What will be next? Empirically, if I look at the evidence rather than going by sentiment, it’s clear that I think/write better on my phone’s Evernote app or on good ol’ pen + paper. So I need to do more of that. I screw up quickly when I’m sitting in front of the computer without a hyperspecific task. I just have a horrible attention span and a pathetic inability to focus. This isn’t me beating myself up, this is an acknowledgement of reality. I only ever focus if I get really drawn into a task. (This usually happens for tangential stuff- exploring Internet rabbit holes, playing video games, etc…).
If it doesn’t work, do things differently
So rather than beat myself up for losing focus at work, I should change the way I work altogether. I should really break things down into micro-tasks and take frequent breaks away from the computer. I probably shouldn’t sit at my desk for more than 30 mins at a time because I know I can’t reasonably expect myself to focus on ANYTHING for that long. I’ve tried some measures in the past- having a chime every 30 minutes, Pomodoro… but the problem is that I never respect myself enough to adhere to these things.

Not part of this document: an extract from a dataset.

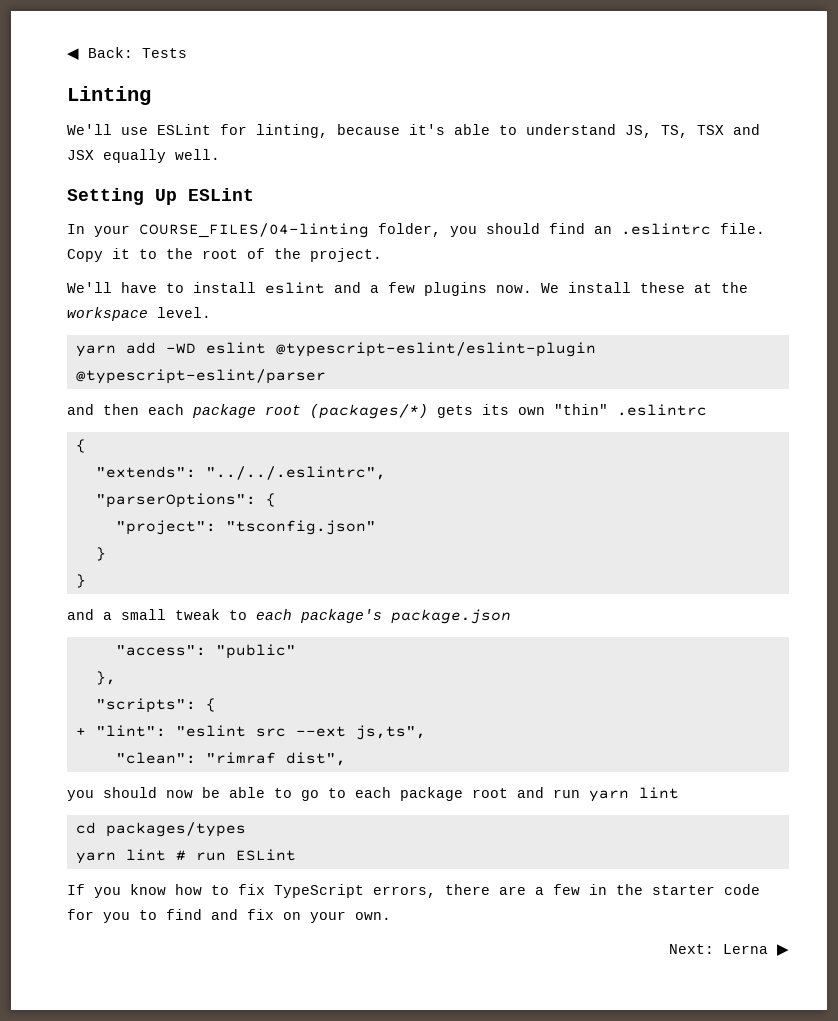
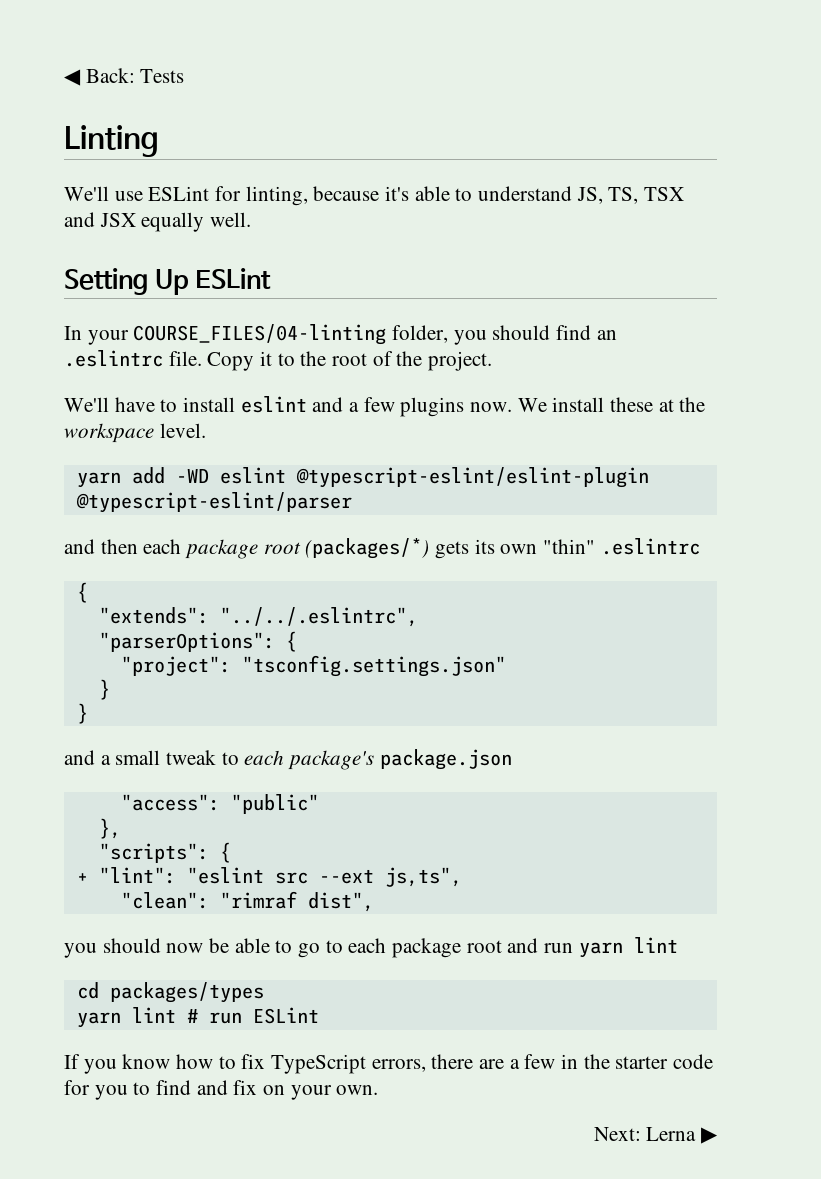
- "project": "tsconfig.json"
+ "project": "tsconfig.settings.json"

The only things I’ve really made progress in would be in being early for 1-1 meetings with my boss. Why? In a cheesy but honest sense, he’s the first older adult/mentor/friend figure whose approval I’ve really cared about. In a very real sense, I’ve never quite respected myself. I’ve lived in service of the Bum/Saboteur all this while, at the expense of many friendships. Even at the expense of my relationship with myself. Indeed I’ve lived a good 23 years knowing that I can’t trust myself. And I think it took a very real intervention to get me out of that loop. I’m still a work in progress, still constantly in danger of lapsing into full Bumhood.
What’s changed? I think for the first time, over the past year, I’ve had a taste of a narrative more interesting and compelling that “Screw everything, just get whatever immediate pleasures you can and just get by day to day”. I don’t t think my parents gave me a better narrative. I don’t think my teachers gave me a better narrative. Immediate pleasure won out.
I spent some time during my NS trying to craft one for myself- which was why I blogged and built a little community- but it was never quite enough, never quite “real”, always a hobby, a cute little fantasy to escape into from time to time (like being a musician in a small town with no discernable audience, in the pre-internet days).
It was only when I actually got plugged into a real ecosystem greater than myself, with a mentor that I genuinely respected, with a relatively clear sense of who I could be and the value that I could be creating… only the did I get enough activation energy (over an entire year!) to even fathom reinventing myself, ripping myself away from my past and building myself differently.
Only when the path became reasonably clear and when I encountered someone further along who was willing to guide me did I start tinkering on my crummy engine. Hopefully it gets me more mileage. I’m pretty certain it will.